8:45PM: Special protein shake. In addition to a scoop of chocolate protein I use: frozen blueberries, 1 tablespoon of high grade fish oil, .5 tablespoon of spirulina, 1 handful of frozen spinach. I could go into a long explanation about why I am using such high amounts of fish oil and spirulina and all the amazing things this shake does for you, but this post is long enough. Take my word for it or you can research it yourself.
Tuesday-
Exact same as Monday except I don't put oatmeal in my protein shake and I don't go to the gym.
Wednesday-
Exact same as Monday.
Thursday-
Exact same as Tuesday, except I take a break from the weekly dinner. Instead I have a big snack, usually 12 triscuits with melted cheese and yogurt/granola.
Friday-
Exact same as Monday. Maybe do happy hour.
Saturday-
Make big fucking breakfast, but wait until noon because the intermittent fasting time frame is an "every day" thing.
Usually try and do something active during the day. I live in CO, so that's pretty easy.
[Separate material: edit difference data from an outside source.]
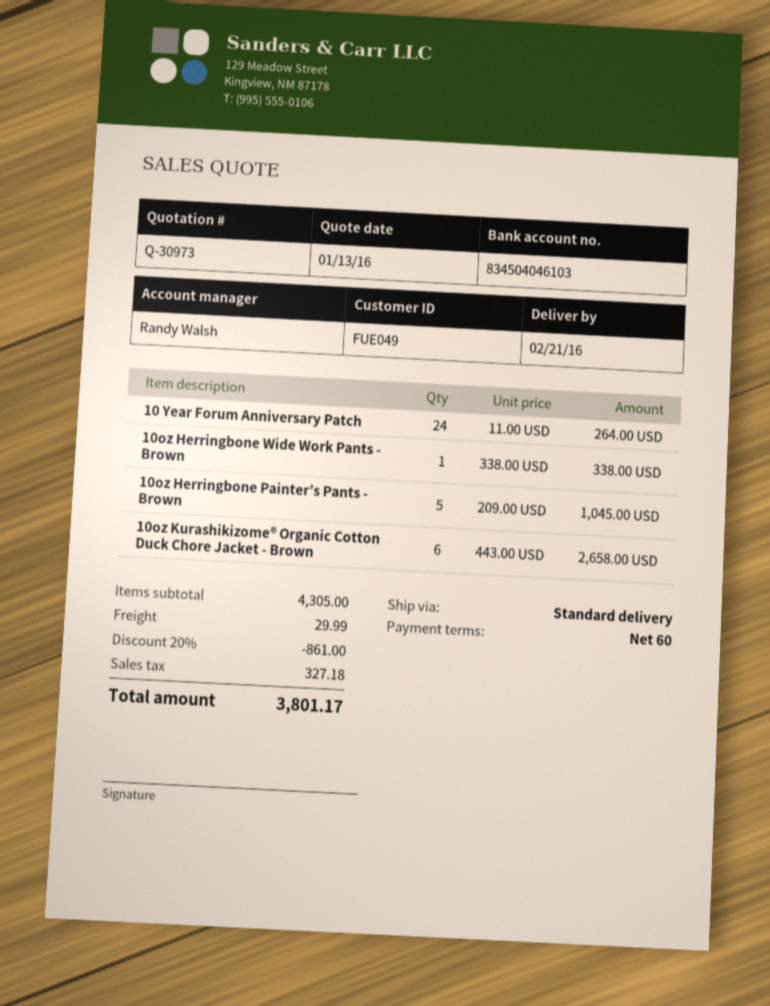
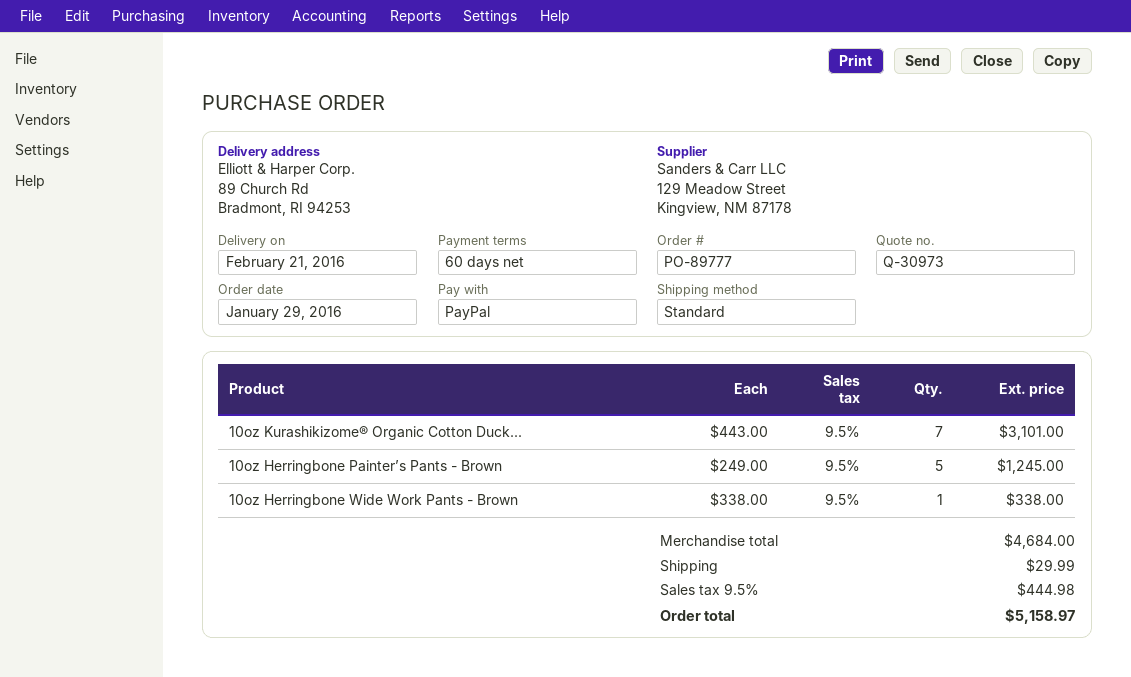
10 Year Forum Anniversary Patch: 24 x 11.00 = 264.00 -> none
10oz Herringbone Painter’s Pants - Brown: 5 x 209.00 = 1045.00 -> 5 x 249.00 = 1245.00
10oz Kurashikizome® Organic Cotton Duck Chore Jacket - Brown: 6 x 443.00 = 2658.00 -> 7 x 443.00 = 3101.00
subtotal: 4305.00 -> 4684.00
discount: 20% = 861.00 -> none
tax: 327.18 -> 444.98
total: 3801.17 -> 5158.97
Go out and get a burger or steak Sat night and then go get smashed at a bar with friends.
What that schedule doesn't show is the shit-ton of free time I have to do whatever with, because I'm spending almost zero time cooking, but I'm still eating well and I'm spending only a few hours in the gym but I'm maximizing it.
Anyway, I'm going to emphasize again that this is what works for ME. If you can pull some useful stuff from it, great, that's what I posted it for. I've gotten some great stuff from this thread myself.
Either way, cheers, and good luck finding your own groove.